Farmer, Philip Jose - Father Carmody 00.1 Page 3
“But if I have erred, I have done so through ignorance and through love.”
When Father John was finished, he led Tandem, who was pale and trembling, up the hill.
“The house always wins,” said Father John, who was himself a little pale. “That man that you thought was the Croupier was the head priest. The tears you first saw in his eyes were those of joy at making a convert and those you saw later were those of disappointment at losing one. He wanted you to win in this millennia-old ritual-game. If you had, you could have been the first Earthman to be the living representative of their deity, who was sacrificed in that peculiarly painful fashion. And your winnings would have been buried with you, an offering to the god whose living image you became.
“But, as I said, the house never loses. Later, the head priest would have dug them up and added them to his church’s treasury.”
“Do you mean that all those signals you were making at the Crou — the priest — were to convince him that I . . . ?”
“Belonged to the God of the Upright Cross, yes. Not the God of the Horizontal Cross. And I almost had him convinced until he must have thought of free will, too, and gave you the chance of joining his sect. I, as you have commented, am not so backward about interfering.”
Tandem stopped to light a cigarette. His hand shook, but after a few pufTs, with the smoke drifting by in blue veils, he felt better.

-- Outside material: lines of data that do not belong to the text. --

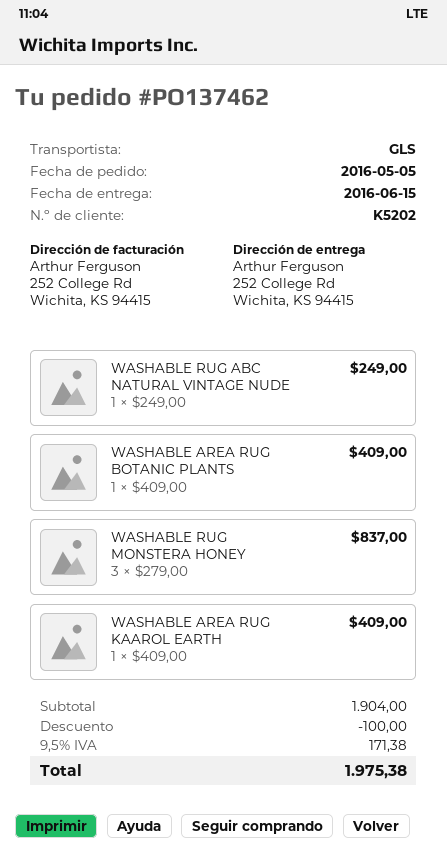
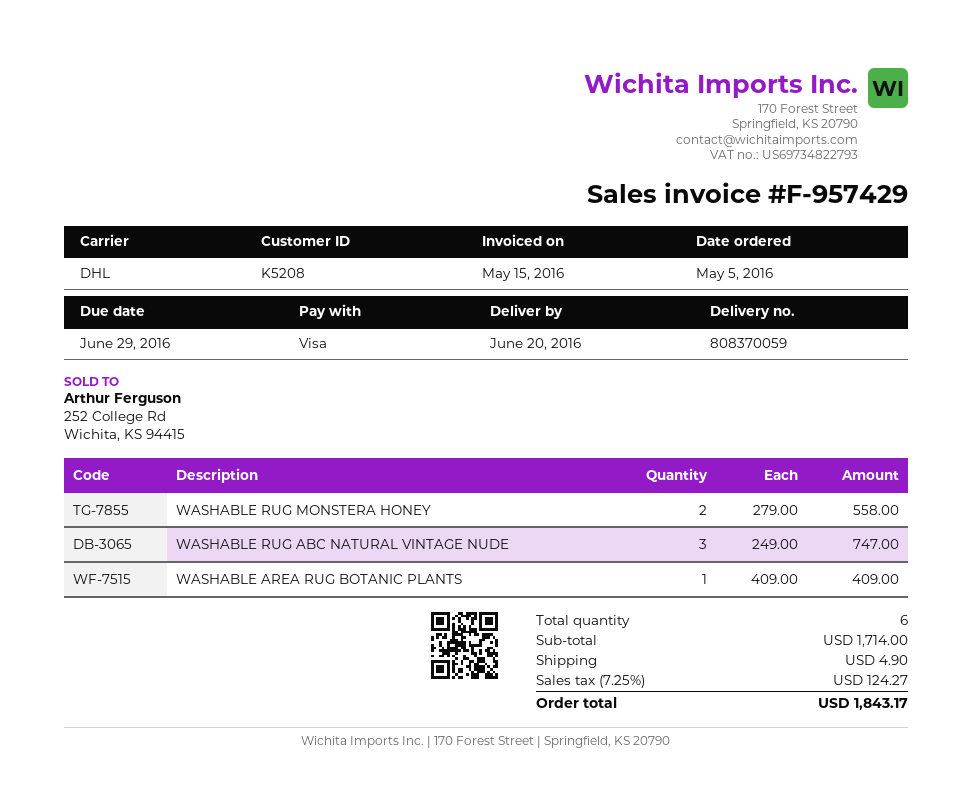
delivery date: 2016-06-15 -> 2016-06-20
customer number: K5202 -> K5208
shipping method: GLS -> DHL
WASHABLE RUG ABC NATURAL VINTAGE NUDE: 1 x 249.00 = 249.00 -> 3 x 249.00 = 747.00
WASHABLE RUG MONSTERA HONEY: 3 x 279.00 = 837.00 -> 2 x 279.00 = 558.00
WASHABLE AREA RUG KAAROL EARTH: 1 x 409.00 = 409.00 -> none
subtotal: 1904.00 -> 1714.00
discount: 100.00 -> none
shipping: none -> 4.90
tax: 9.5% = 171.38 -> 7.25% = 124.27
total: 1975.38 -> 1843.17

Squaring his shoulders and lifting his chin, he said, “Look, Father John, if you think that this is going to scare me so I’ll jump in under the shadow of Mother Church’s wings, you’re wrong. So I made a mistake? It was only a half-error, you’ll have to admit, for they were gambling. And anybody could have been fooled. I didn’t need your help, anyway.”
“Really?”
“Well, I suppose it was a good thing that you came along. . . . No, it wasn’t. I lost; I couldn’t have won with those four ganging up on me. So what did I have to lose? I had a good time, and I’m out nothing.”
“You lost your watch.”
Father John did not seem to have recovered yet from the shadow that had fallen over him since he had led Tandem away from the valley. The tuning fork inside him hummed deep and black.
“Look, Father,” said Tandem, “let’s drop all these morals and symbols, huh? No comparisons between my watch and my conscience, huh? You can stretch these things all out of proportion, you know.”
He walked fast around the great curve of the ship so he could leave the priest behind. But as he did so, he stopped. A thought that had been roosting in the shadows suddenly hopped into light. He turned and walked back.
“Say, Father, what about those four who were left? I’d have sworn they didn’t have enough . . .”
He stopped. Father John was about 25 yards away, his back turned to him. His shoulders were thrown back a little more than they had been, and there was something in the set of his whole body that showed that the humming fork was beginning to vibrate to a lighter note.
Tandem perceived that only half-consciously. It was what Father John was doing that seized him and demanded all of his attention.
The priest was whirling the statuette up into the air and watching it land upon its black legs. Four times, he repeated. Always, the legs dug into the dirt.
Even from that distance, Tandem could feel the power.